Oh Houston, I'm trying to like you but you're making it difficult. Last week I got excited because I found out about the Westheimer Block Party. Lots of bands and artists, free, and just a 20 minute walk away. It started at noon, but after a long week at work I slept in, read a bit with Muriel's Wedding on in the background, went to the gym, and ate a leisurely early dinner before heading down to the Party. Three hours later I was walking back home rather disappointed. Here are some notes I jotted down:
- This band would like to be the Strokes. Now they're playing Tom Petty's "American Girl". Huh.
- Bandana. Why?
- The painter of stylized rotund people is here.
- Shitty drummer for a jazz band. Saxomophones.
- Screw is still a going concern in Houston. [Reading the Wikipedia entry, it's still a going concern everywhere. Shows what I know.]
- Between song time > song time = no good + me moving on
I really should stop comparing Houston to Austin, but it's hard when the city you love to pieces is not the one you're in and the one you're in jabs you in the ear with mediocre to poor music.

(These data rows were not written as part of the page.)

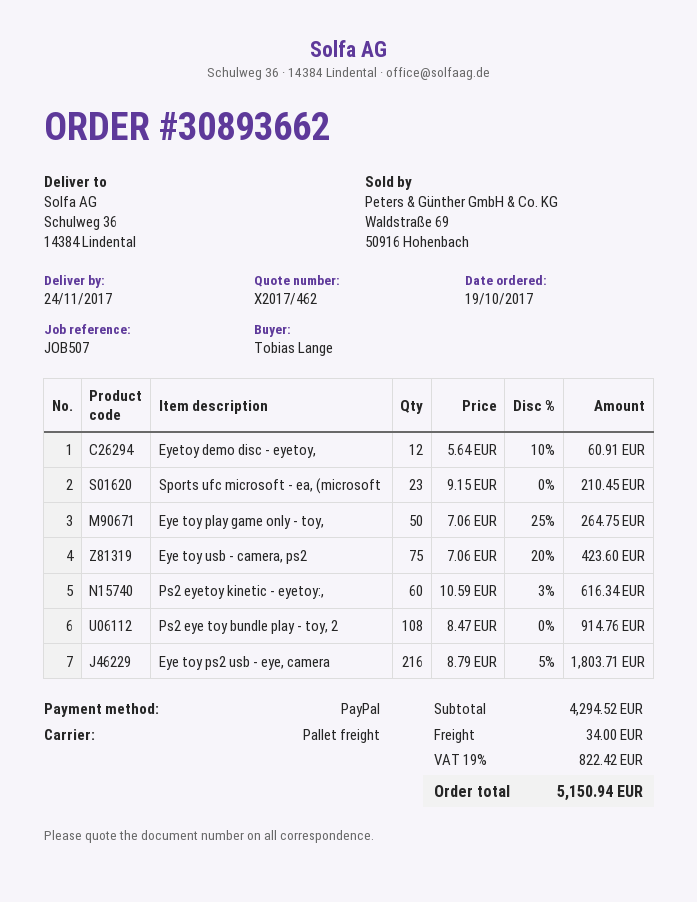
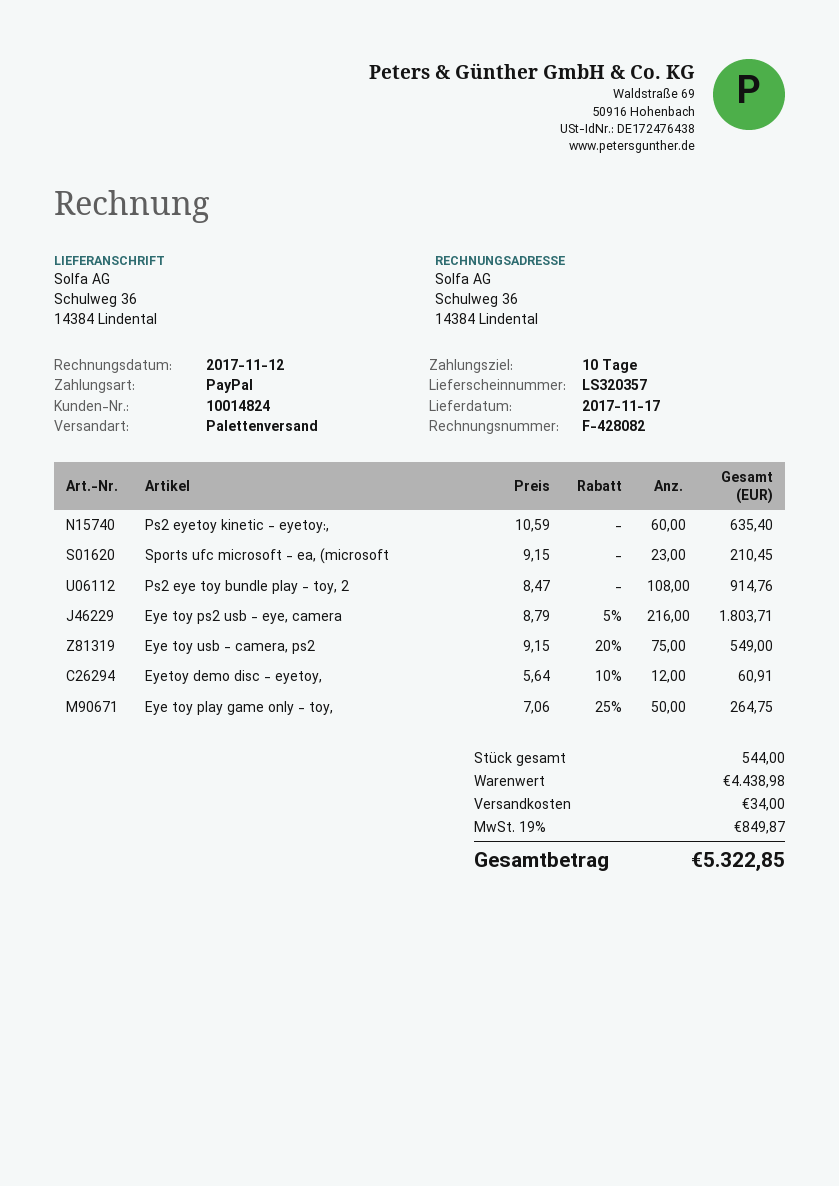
delivery date: 2017-11-24 -> 2017-11-17
Eye toy usb - camera, ps2: 75 x 7.06 - 20% = 423.60 -> 75 x 9.15 - 20% = 549.00
Ps2 eyetoy kinetic - eyetoy:,: 60 x 10.59 - 3% = 616.34 -> 60 x 10.59 = 635.40
subtotal: 4294.52 -> 4438.98
tax: 19% = 822.42 -> 19% = 849.87
total: 5150.94 -> 5322.85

Tomorrow I get my first taste of Houston theater. My cultural hopes are elevated yet wary.
Very busy at work this week, particularly today. My preceptor has almost completely stepped back, leaving me to handle things on my own unless I specifically ask her input on my plans or for a hand in boosting in patients in bed and the like. It's stressful doing the job without her help, but she and I agree that I'm ready and I best get as much practice handling the work solo because I'll be switching to night shift soon enough. After a couple weeks with a preceptor to get the hang of the work flow at night, I'll be on my own. Of course I can still ask the other nurses for help or input, but the responsibility will be mine with all the little mental freak-outs that come with shouldering it.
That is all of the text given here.